=== Problem to solve ===
The entries below contain a stretch that opens with the line containing "Shea Butter Lotion: 108" and closes with the line containing "total: 1394.03 -> 1324.32"; set down that stretch exactly, both ends included, and nothing else.

═══ Dataset excerpts ═══

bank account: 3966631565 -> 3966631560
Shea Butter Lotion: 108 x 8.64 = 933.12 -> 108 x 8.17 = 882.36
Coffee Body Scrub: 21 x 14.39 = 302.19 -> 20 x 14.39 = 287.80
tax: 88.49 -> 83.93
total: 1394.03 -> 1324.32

═══
═══ Dataset excerpts ═══

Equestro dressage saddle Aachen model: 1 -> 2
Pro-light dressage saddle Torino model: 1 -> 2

═══

=== Solution for this problem ===
Shea Butter Lotion: 108 x 8.64 = 933.12 -> 108 x 8.17 = 882.36
Coffee Body Scrub: 21 x 14.39 = 302.19 -> 20 x 14.39 = 287.80
tax: 88.49 -> 83.93
total: 1394.03 -> 1324.32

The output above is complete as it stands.